New Google lab working on quantum computing hardware - finisterre
http://www.technologyreview.com/news/530516/google-launches-effort-to-build-its-own-quantum-computer/

======
ridgeguy
I hope Martinis considers NV (nitrogen vacancy) centers in synthetic diamond
as quantum computing elements.

There's considerable work that indicates diamond NV centers could be valuable
in the next step beyond D-Wave's systems. A few of many:

Photonic Architecture for Scalable Quantum Information Processing in Diamond
[http://arxiv.org/abs/1309.4277](http://arxiv.org/abs/1309.4277)

Quantum Correlation Between Distant Diamonds
[http://www.sciencemag.org/content/334/6060/1213.summary](http://www.sciencemag.org/content/334/6060/1213.summary)

Quantum computing: Diamond and Silicon Converge
[http://211.144.68.84:9998/91keshi/Public/File/34/479-7371/pd...](http://211.144.68.84:9998/91keshi/Public/File/34/479-7371/pdf/479047a.pdf)

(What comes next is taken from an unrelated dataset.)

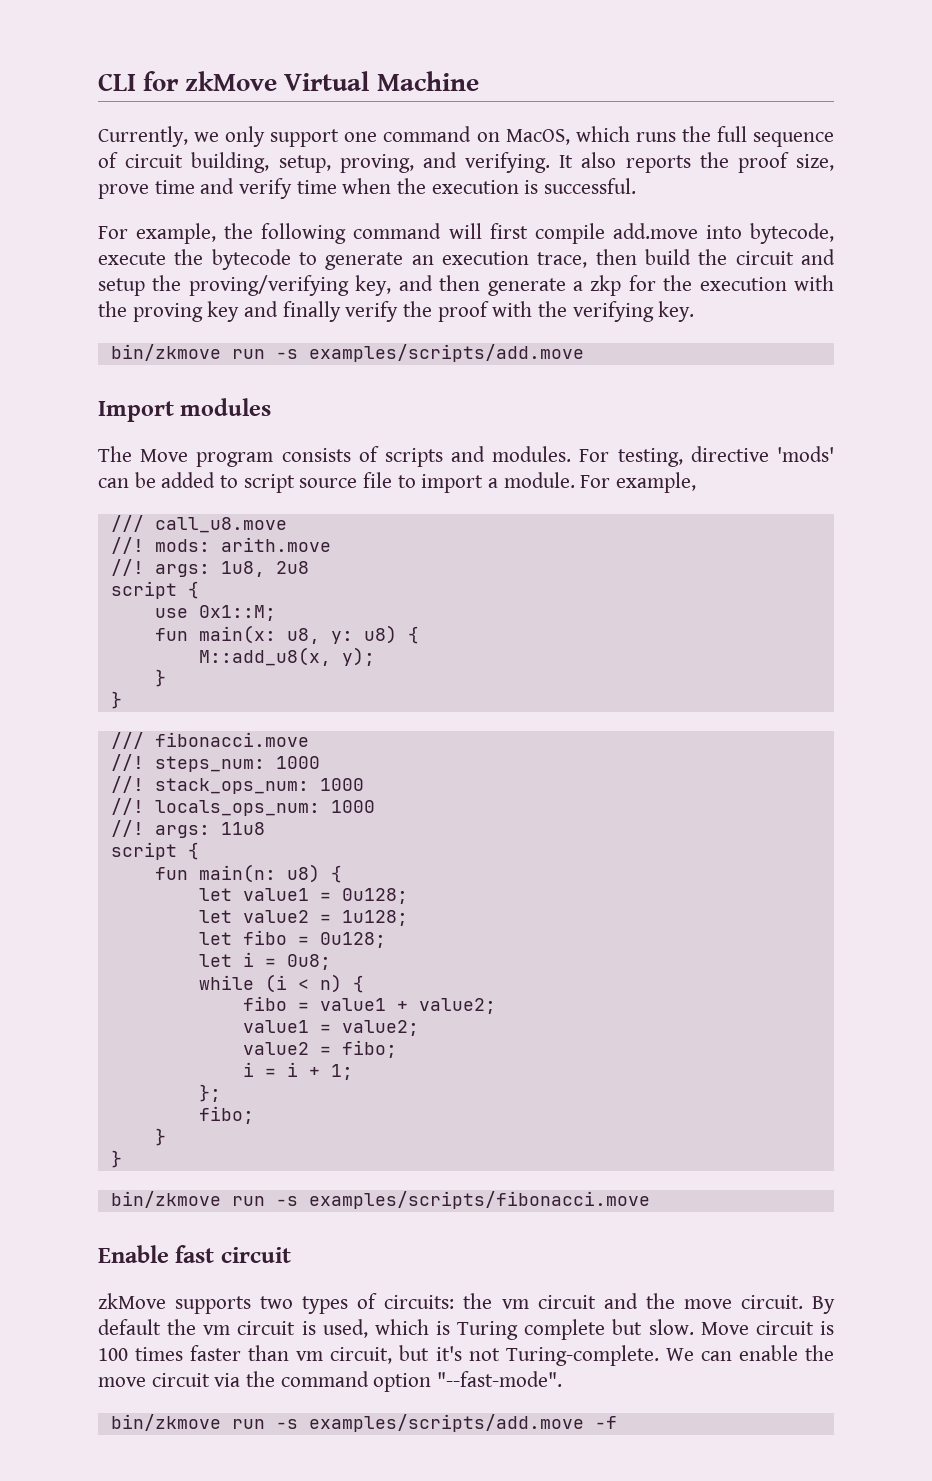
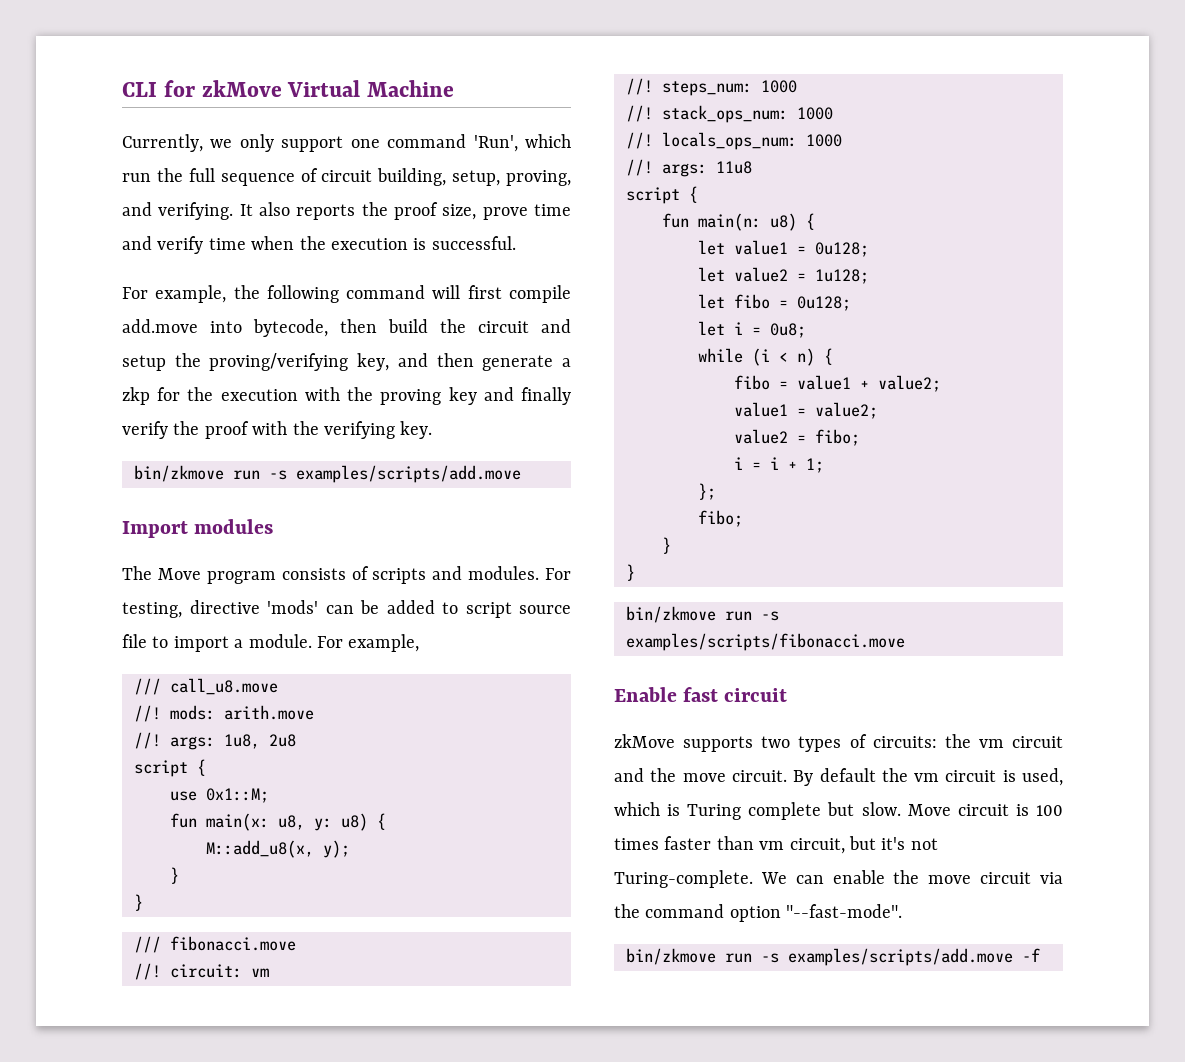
[476,126,676,145] on MacOS, which runs -> [473,134,571,152] [122,173,151,182] 'Run', which run
[98,249,588,270] execute the bytecode to generate an execution trace, -> (328, 328) none
(309, 739) none -> [134,963,269,980] // //! circuit: vm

Homoepitaxial Growth of Single Crystal Diamond Membranes for Quantum
Information Processing
[http://dash.harvard.edu/bitstream/handle/1/11859326/Homoepit...](http://dash.harvard.edu/bitstream/handle/1/11859326/Homoepitaxial%20Growth%20of%20Single%20Crystal%20Diamond%20Membranes%20for%20Quantum%20Information%20Processing_arxiv.pdf?sequence=1)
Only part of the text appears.